Despite the fact that this is the largest image-guided VT ablation cohort so far, there are several limitations to note, some inherent to performing a meta-analysis. First, some data on patient level was unavailable in the included studies, which precluded a detailed evaluation to identify the impact of particular baseline demographic characteristics (i.e., number of ICD shocks before the ablation), type of imaging used (computed tomography or contrast-enhanced cardiac magnetic resonance) and procedural factors (use of magnetic navigation or contact force) on the outcome of freedom of VT. Additionally, we were not able to extract data on the correlation between ablation strategy (substrate versus targeted arrhythmia approach) and long-term outcomes in all of the eligible studies.

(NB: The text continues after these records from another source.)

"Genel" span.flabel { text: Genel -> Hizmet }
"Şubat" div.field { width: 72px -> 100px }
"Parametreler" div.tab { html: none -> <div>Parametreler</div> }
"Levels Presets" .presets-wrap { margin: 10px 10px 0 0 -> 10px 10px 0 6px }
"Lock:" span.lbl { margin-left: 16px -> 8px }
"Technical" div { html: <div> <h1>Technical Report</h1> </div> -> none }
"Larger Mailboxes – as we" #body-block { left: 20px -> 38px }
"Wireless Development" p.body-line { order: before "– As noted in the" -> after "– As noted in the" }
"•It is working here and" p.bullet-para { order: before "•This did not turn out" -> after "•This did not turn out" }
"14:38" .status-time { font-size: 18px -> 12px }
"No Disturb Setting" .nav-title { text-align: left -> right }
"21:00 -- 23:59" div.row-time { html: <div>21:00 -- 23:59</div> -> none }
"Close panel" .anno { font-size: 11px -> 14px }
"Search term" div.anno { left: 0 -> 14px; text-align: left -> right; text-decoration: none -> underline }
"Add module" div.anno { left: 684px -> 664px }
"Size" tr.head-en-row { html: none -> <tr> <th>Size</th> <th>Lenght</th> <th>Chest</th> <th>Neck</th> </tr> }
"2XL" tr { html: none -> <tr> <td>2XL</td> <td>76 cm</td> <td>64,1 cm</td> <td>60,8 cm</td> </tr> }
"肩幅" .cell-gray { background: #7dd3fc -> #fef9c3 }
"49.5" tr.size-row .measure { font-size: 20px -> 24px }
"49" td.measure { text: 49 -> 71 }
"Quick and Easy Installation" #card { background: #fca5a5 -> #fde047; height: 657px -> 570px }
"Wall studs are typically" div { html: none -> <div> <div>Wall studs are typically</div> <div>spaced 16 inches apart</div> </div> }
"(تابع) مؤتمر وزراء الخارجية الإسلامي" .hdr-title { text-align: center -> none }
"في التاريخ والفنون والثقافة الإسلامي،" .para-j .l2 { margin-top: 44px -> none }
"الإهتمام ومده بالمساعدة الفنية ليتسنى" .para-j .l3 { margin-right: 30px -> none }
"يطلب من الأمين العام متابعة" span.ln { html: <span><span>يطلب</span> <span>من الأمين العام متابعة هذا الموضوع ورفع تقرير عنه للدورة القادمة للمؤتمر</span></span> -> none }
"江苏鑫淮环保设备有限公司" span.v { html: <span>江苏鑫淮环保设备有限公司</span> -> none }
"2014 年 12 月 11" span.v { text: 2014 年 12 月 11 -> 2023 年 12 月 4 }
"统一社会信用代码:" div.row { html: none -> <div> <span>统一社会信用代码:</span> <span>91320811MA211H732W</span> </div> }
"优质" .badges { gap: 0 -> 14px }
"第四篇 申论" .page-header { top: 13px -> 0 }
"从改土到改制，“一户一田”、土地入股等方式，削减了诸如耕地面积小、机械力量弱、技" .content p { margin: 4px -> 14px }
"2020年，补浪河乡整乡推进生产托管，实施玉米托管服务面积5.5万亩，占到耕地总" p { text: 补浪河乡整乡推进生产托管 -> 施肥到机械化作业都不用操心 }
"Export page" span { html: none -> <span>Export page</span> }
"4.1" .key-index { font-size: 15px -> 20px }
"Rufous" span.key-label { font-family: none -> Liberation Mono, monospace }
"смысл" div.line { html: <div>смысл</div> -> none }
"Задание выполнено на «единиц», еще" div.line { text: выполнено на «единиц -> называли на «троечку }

There were significantly less patients with an ICD at the time of inclusion in the image-guided group even though ejection fraction was similar. A possible explanation for the low percentage of patients who had an ICD implanted at baseline is selection bias, patients without an implanted ICD during their presentation with VT were possibly more prone to undergo MRI before ablation. ICD patients benefit from a continuous monitoring system, it could influence the detection of VT during follow-up. We cannot exclude that an ICD was implanted during follow-up. Higher VT-free and overall survival has been seen in patients treated with a substrate approach including epicardial ablation compared with a limited ablation [9]. Patients with image-guided VT ablation more often had a substrate approach and had a higher percentage of epicardial access, which, in itself, could be an explanation for the lower number of recurrences in this group. Yet, determining an ablation strategy is one of the potential benefits from image-guided VT ablations [5]. There was minimal publication bias as indicated by conventional funnel plots and Egger test (Supplementary file 2), however, these approaches are limited by their qualitative nature. The majority of the included studies were observational in nature, with higher risk of selection bias. Randomised controlled trials are needed to convince the effectiveness of imaging data for VT ablation procedures. Limited scanning capacity and additional costs could hinder implementation. Currently, we cannot be confident that our results are merely a reflection of the contribution of image-guided ablation.

Conclusion

Image-guided VT ablation was found to be associated with a significant benefit in VT-free and overall survival as compared to conventional VT ablation. Visualising myocardial scar may facilitate substrate-guided ablation procedures, pre-procedurally and by integrating imaging in the procedure, and consequently may improve long-term outcome.